Catholics returned to confession this Lenten season with priests describing longer lines and a different emphasis—less like a recital of wrongdoing and more like a search for grace. In Chicago, Rev. Patrick Gilger said penitents often arrive feeling unworthy, but that reaction is also a sign that they want to change and “are displaying the fact that they want to be good.” “The fact that somebody shows up to confession is a lived act that they desire holiness,” Gilger said.
The sacrament of penance and reconciliation is described by priests as a regular practice for Catholics, typically weekly or monthly, in which penitents disclose sins to a priest, pledge not to commit them again, and receive forgiveness along with a penance. Priests said the path back to receiving Communion again depends on the confession of grave sins before Communion, and they portrayed the act as both personal and communal: a moment when Catholics confront fault, but also seek a pastoral word that helps them move forward.
Rev. James O’Toole, a Boston College professor emeritus and the author of a new history of confession, said confession has become a kind of “marker” practice among Catholics that Protestant and other non-Catholic neighbors do not share. Priests and religious educators, however, said the confession experience has shifted in recent decades. O’Toole said that until the last decades of the 20th century, Catholic parishes and schools often used lists of sins arranged by how “grievous” they were, from “mortal” sins to “venial” offenses, and that confession then was often “a quick affair,” followed by prayers such as “saying 10 Hail Marys.”
Rev.
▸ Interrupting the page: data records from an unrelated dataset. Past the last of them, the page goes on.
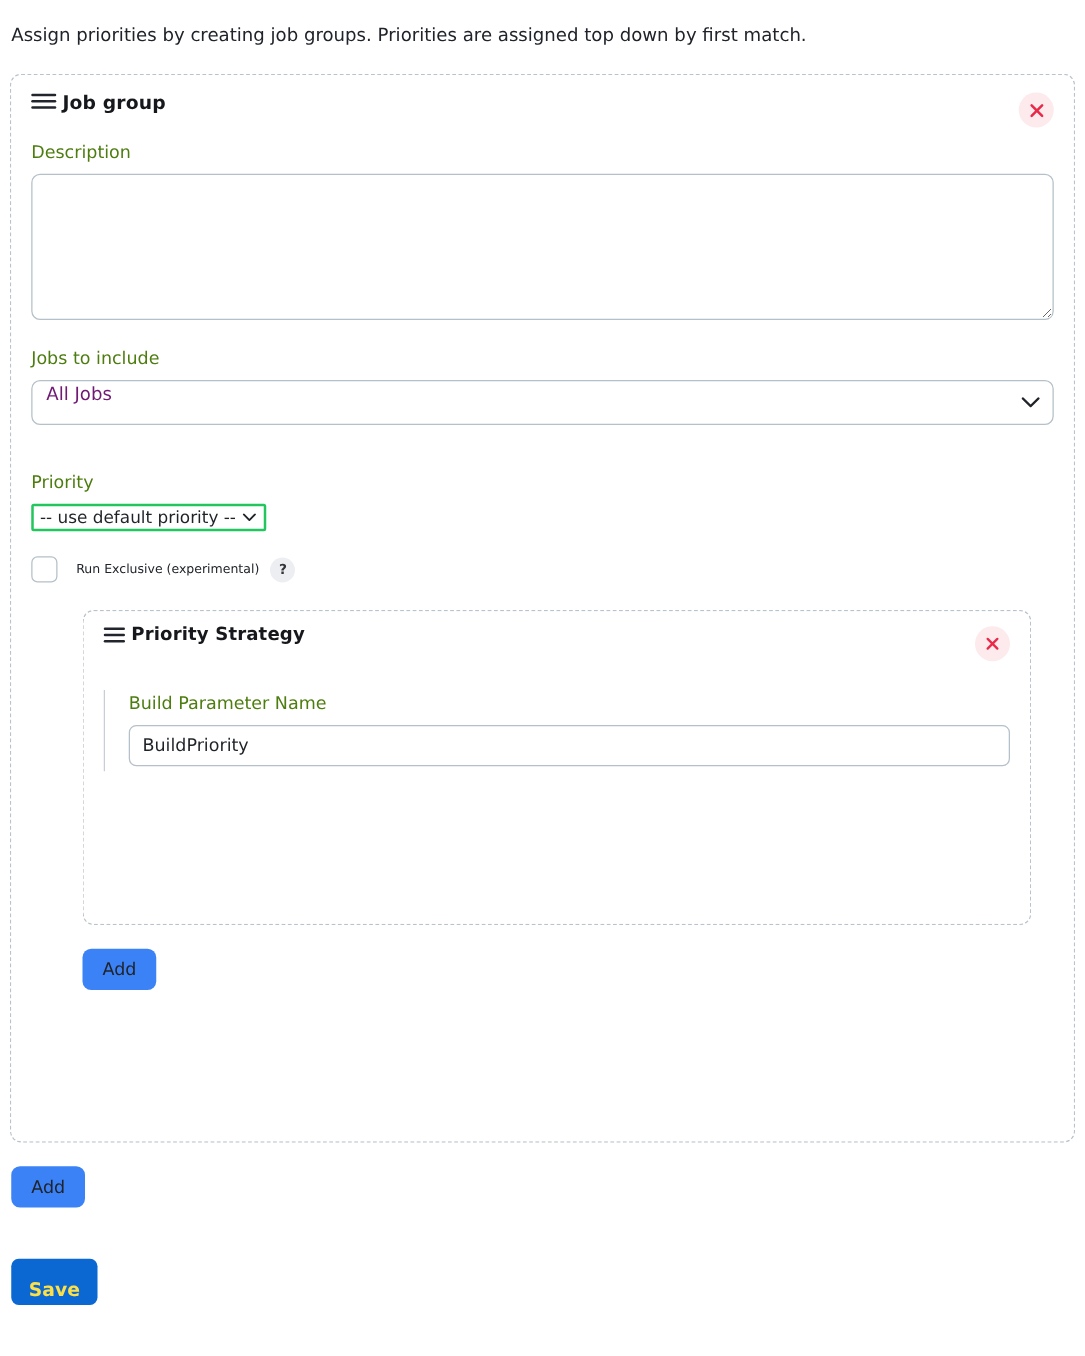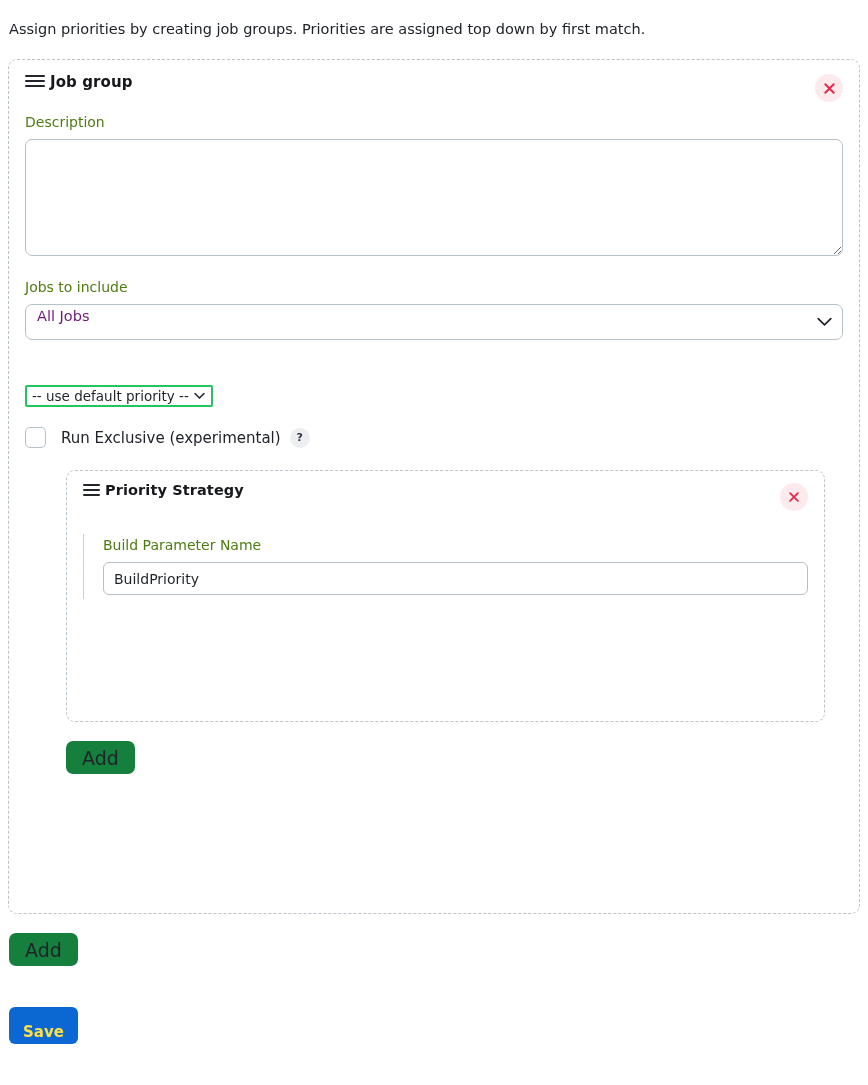--- a/index.html
+++ b/index.html
@@ -294,6 +294,7 @@
 
     
     <div style="margin-top:37px;">
+      <label class="field-label">Priority</label>
       <div class="native-select" style="margin-top:8px;">
         <span>-- use default priority --</span>
         <svg class="chevron" width="11" height="7" viewBox="0 0 11 7">

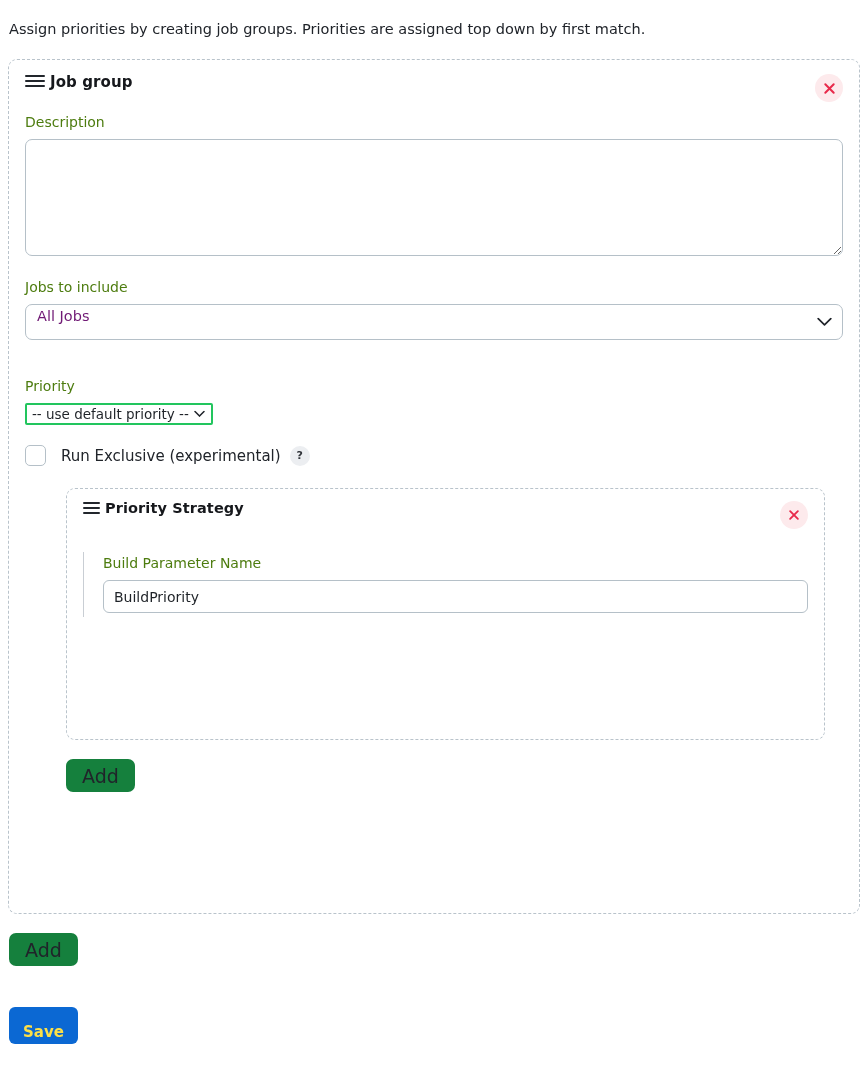--- a/index.html
+++ b/index.html
@@ -199,7 +199,7 @@
   }
   .cbox svg { display: block; }
   .check-label {
-    font-size: 15px;
+    font-size: 10px;
     color: #20242a;
     margin-left: 15px;
     line-height: 18px;

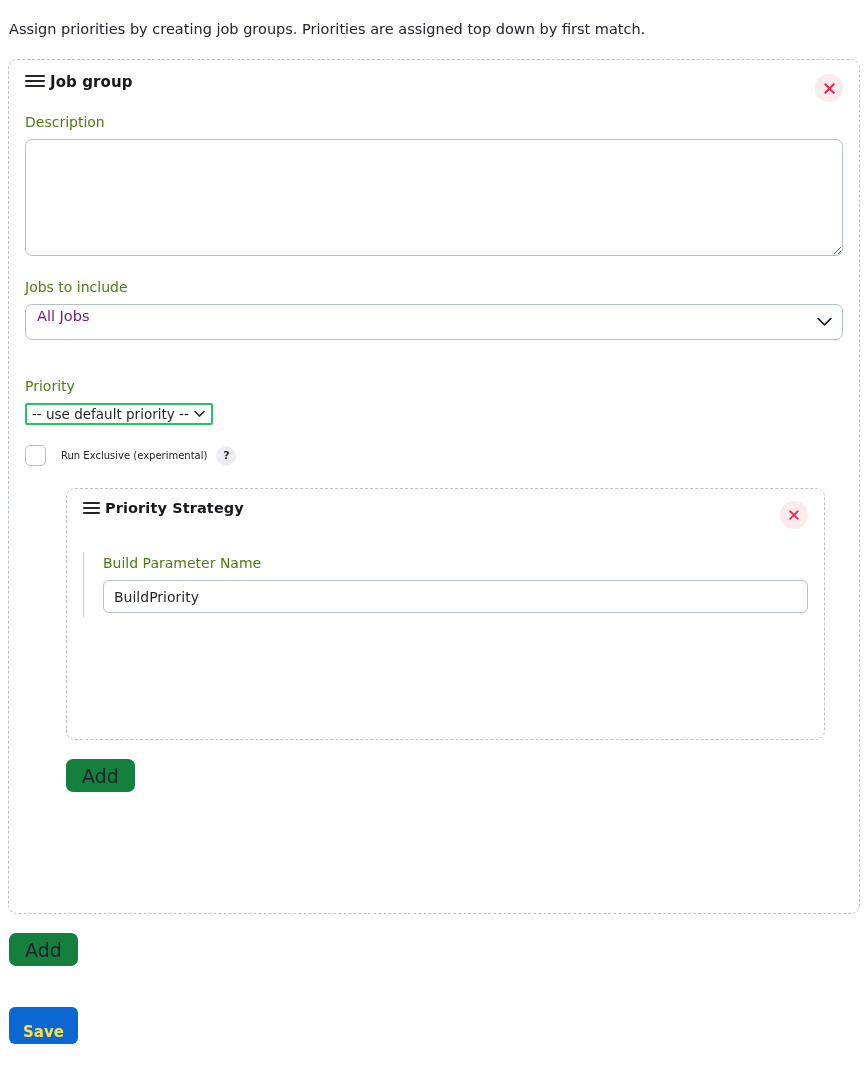--- a/index.html
+++ b/index.html
@@ -223,11 +223,11 @@
 
   
   .btn-add {
-    background: #15803d;
+    background: #3b82f6;
     border: none;
     border-radius: 7px;
     font-family: "DejaVu Sans", sans-serif;
-    font-size: 19px;
+    font-size: 14px;
     color: #20242a;
     padding: 0 16px;
     height: 33px;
Thomas Gaunt, who leads Georgetown University’s Center for Applied Research in the Apostolate, said the Church does not compile national data on confession, which limits how precisely anyone can measure whether confession attendance is rising. Still, Gaunt said priests in the United States have noticed an uptick, and several clergy described confession as evolving from memorized formulas into conversations centered on God’s mercy and love. Rev. Mike Nugent, ordained in 2023 and serving at Saint Ambrose Catholic Church in Annandale, said confession has moved toward a different framing: “There’s only so many ways to go wrong. There’s an infinite number of ways to be right and to have God’s life coursing through you.”
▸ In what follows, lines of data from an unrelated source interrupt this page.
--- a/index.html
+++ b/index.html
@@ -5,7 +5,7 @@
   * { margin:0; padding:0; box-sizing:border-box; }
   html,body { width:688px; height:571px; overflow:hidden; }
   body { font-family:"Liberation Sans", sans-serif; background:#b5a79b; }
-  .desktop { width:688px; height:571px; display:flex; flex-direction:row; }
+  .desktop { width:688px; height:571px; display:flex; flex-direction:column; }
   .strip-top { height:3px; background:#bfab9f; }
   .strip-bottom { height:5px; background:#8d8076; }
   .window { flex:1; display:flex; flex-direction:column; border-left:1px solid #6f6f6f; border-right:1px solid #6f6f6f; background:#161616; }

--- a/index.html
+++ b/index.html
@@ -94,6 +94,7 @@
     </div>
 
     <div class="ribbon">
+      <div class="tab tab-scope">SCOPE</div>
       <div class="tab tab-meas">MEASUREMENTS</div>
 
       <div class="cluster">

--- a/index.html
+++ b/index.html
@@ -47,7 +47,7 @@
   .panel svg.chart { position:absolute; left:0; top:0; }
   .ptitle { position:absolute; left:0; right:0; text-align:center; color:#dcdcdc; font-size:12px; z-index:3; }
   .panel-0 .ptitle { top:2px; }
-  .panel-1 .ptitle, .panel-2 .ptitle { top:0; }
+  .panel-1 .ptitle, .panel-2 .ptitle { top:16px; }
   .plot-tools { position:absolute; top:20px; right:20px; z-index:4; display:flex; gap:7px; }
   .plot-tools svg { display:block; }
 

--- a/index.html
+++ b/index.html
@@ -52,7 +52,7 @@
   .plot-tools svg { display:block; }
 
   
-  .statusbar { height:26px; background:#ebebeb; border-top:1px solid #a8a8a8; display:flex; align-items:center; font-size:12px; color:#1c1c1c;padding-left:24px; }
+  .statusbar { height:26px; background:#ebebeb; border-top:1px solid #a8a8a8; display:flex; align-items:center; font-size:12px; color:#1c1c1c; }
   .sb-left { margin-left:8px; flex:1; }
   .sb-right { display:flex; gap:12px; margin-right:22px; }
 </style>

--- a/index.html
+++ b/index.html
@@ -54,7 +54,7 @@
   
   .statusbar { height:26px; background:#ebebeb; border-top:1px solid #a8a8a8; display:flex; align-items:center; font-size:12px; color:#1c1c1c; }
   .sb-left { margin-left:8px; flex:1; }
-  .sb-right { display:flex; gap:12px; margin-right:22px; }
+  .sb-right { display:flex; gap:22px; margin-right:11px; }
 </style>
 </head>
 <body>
Priests also emphasized that confession is not a “get-out-of-hell-free card.” They said a priest cannot grant absolution, or God’s forgiveness, if the penitent is not willing to change, but that confessors try to mirror the mercy shown by Jesus to sinners in the Gospels. Gilger said what sin means in Catholic theology is the intentional turning away from God, adding that confession is meant “to allow the God who wants to be with us to rush back into the emptiness that those sins have created.” Other priests described confession as “therapeutic” for both the penitent and the confessor, particularly in a culture they said is more eager to judge than to forgive.
Rev. Brendan Hurley, who oversees the penance preparation program at the Pontifical North American College near the Vatican, described confession as a space where people can confront themselves and then experience mercy “from God through another person, mercy, forgiveness, and hope.” He said people seek more than condemnation: they come for relief and encouragement that can help them accept forgiveness while acknowledging what they need to address.
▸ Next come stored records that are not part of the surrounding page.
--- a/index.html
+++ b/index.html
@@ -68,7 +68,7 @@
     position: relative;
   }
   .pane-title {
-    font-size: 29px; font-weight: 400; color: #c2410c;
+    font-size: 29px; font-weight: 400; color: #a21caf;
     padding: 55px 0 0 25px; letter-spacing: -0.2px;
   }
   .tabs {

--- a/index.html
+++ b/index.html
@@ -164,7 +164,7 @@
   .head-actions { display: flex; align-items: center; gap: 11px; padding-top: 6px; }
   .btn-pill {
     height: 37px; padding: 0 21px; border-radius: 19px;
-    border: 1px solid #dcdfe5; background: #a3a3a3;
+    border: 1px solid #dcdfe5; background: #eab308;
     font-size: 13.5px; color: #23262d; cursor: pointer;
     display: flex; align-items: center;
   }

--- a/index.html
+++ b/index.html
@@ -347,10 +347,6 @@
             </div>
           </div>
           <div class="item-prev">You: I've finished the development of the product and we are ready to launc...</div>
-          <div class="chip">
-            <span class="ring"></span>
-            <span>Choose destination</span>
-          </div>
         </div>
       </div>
Along with changing emphasis, priests described confession as a confidential act with strong boundaries. The “seal of the confessional,” they said, is absolute, and Vatican officials have fought legislative efforts to compel confessional disclosures. When penitents kneel behind a screen or sit face-to-face with a priest, priests said many want to offload a burden and hear a specific word of encouragement. Rev. John Kartje, rector of Mundelein Seminary in Illinois, said: “You need trust, you need openness, you need vulnerability, you need honesty.”
Priests said they also see confession as offering concrete pastoral relief, including in urgent situations where people may have limited time or may disclose serious wrongs they had never previously spoken. Others, they said, may arrive with vague statements or with misunderstandings about what the church calls sinful, such as on moral issues that some Catholics no longer discuss openly. Priests said the response they aim for is not a harsh tone—rather, they focus on reminding penitents that God’s love remains near. “Then people know what the thing that they’re doing is that’s keeping them away from God,” Gilger said.
Seminarians also train for that pastoral reality. O’Toole described earlier seminarians’ study of “clear rule books,” while Hurley said today’s emphasis includes “creating a space where the penitent can feel comfortable.” Hurley and others said seminarians practice confession with professors and with each other, and that priests themselves regularly go to confession as part of their formation. Rev. Kartje said new priests can fall into strictness if they assume “this is all on you,” and he said the healer is the Holy Spirit, even as he and other priests provide absolution. “I’m hearing your confession. I’m saying the words of absolution. But the only real healer is the Holy Spirit,” Kartje said.
For Nugent, confessing is also marked by the gratitude and trust people show when they speak with humility. Nugent said: “When someone comes and says, ‘Father, these are the things I’ve done,’ there’s so much honesty, so there’s so much humility, a great generosity of spirit, a great faith in the God who will forgive them.” Gilger said the hard confessions stand out, but what he remembers most is the people themselves—“how amazing people are”—and what he described as the consoling impact of listening.